▸ **Problem to solve**:
First find the line containing "- Desktop Apps (wxPython) • Android (Java)" in the data, then set it down exactly along with every line after it, through the last.

▸ **Data**:
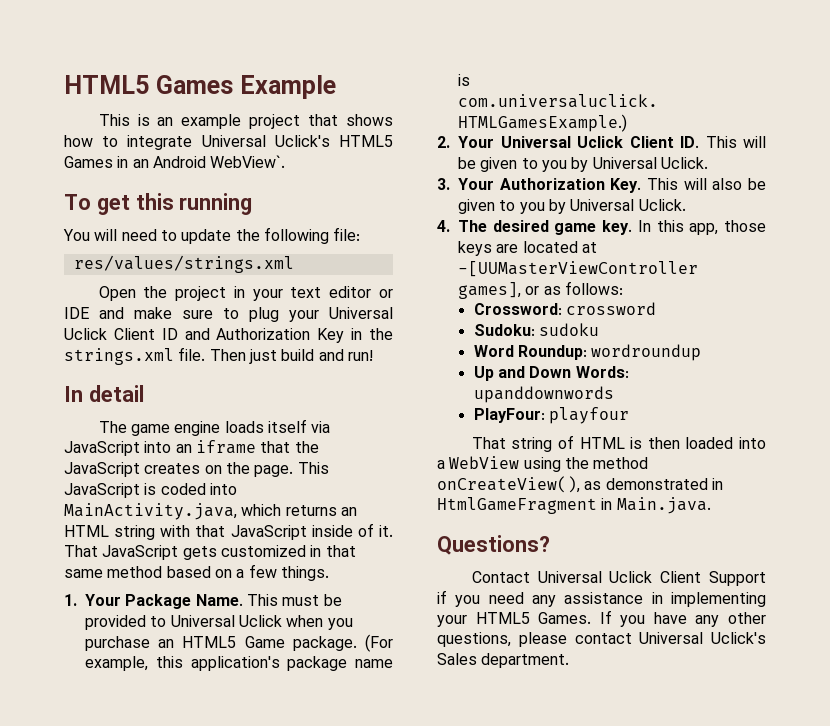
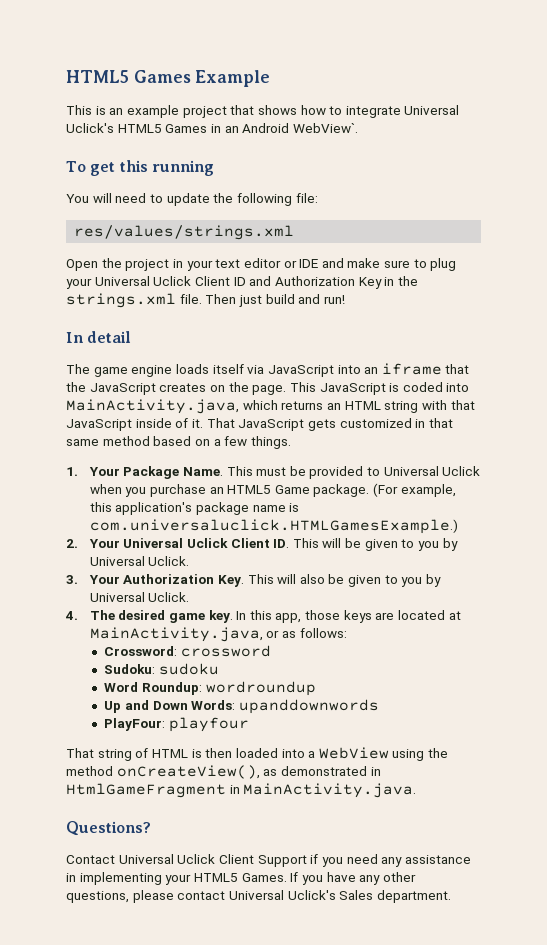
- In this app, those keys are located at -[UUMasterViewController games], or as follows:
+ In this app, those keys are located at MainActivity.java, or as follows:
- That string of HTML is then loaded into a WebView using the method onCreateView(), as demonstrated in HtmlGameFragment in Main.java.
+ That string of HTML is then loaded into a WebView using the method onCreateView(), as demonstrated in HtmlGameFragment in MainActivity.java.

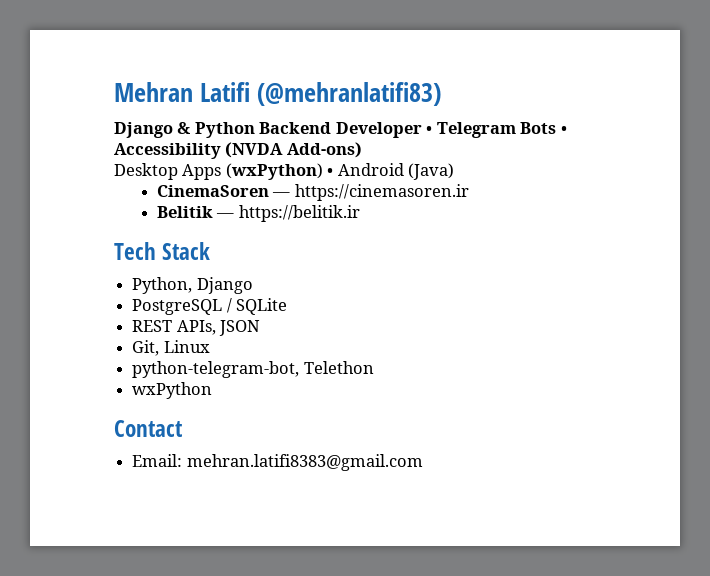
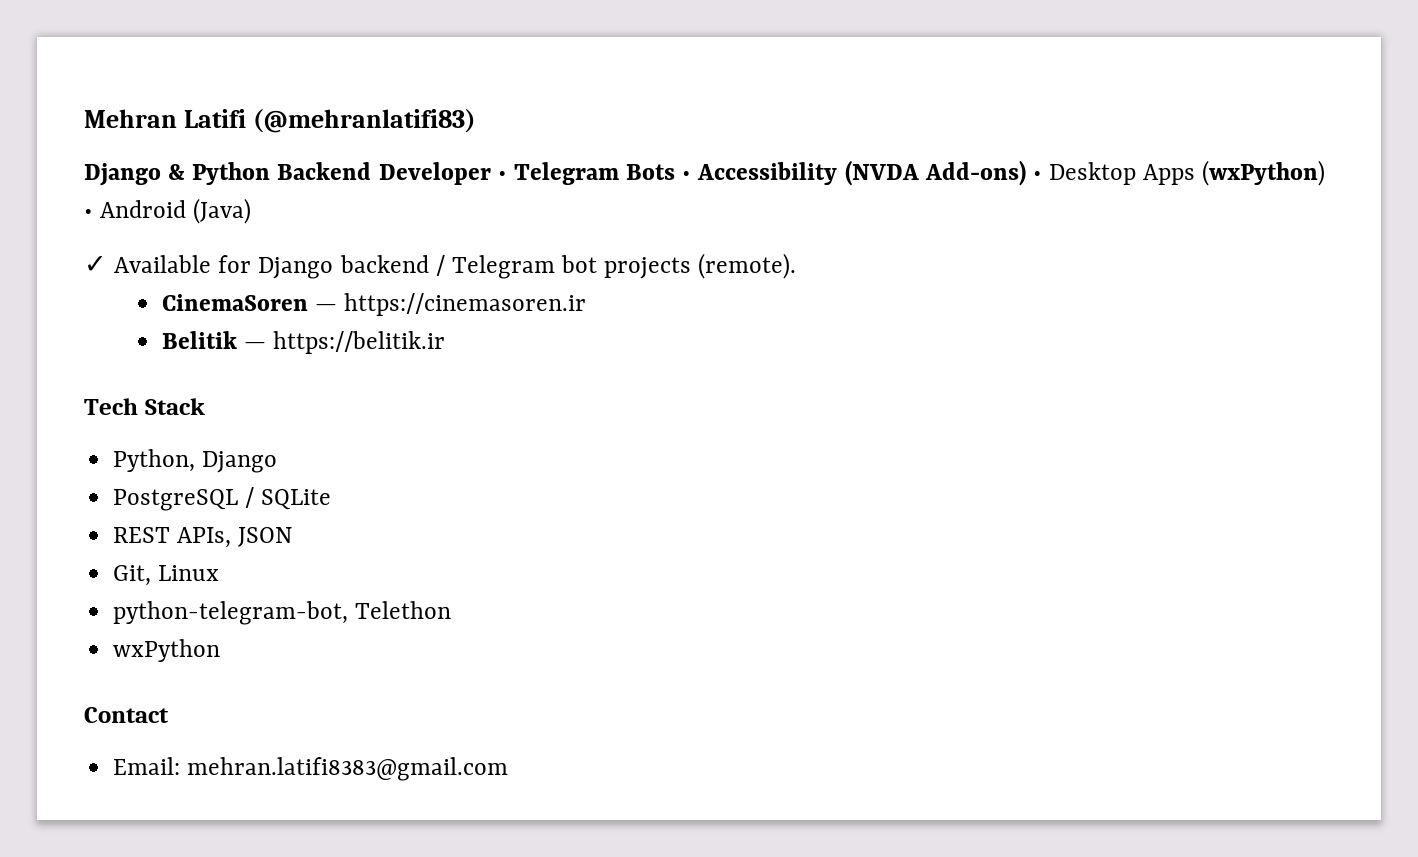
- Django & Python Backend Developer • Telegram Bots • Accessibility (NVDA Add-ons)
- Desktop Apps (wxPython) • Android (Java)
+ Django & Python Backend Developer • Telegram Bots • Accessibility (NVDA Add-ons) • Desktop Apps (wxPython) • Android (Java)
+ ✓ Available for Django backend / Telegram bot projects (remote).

▸ **Solution to the exercise**:
- Desktop Apps (wxPython) • Android (Java)
+ Django & Python Backend Developer • Telegram Bots • Accessibility (NVDA Add-ons) • Desktop Apps (wxPython) • Android (Java)
+ ✓ Available for Django backend / Telegram bot projects (remote).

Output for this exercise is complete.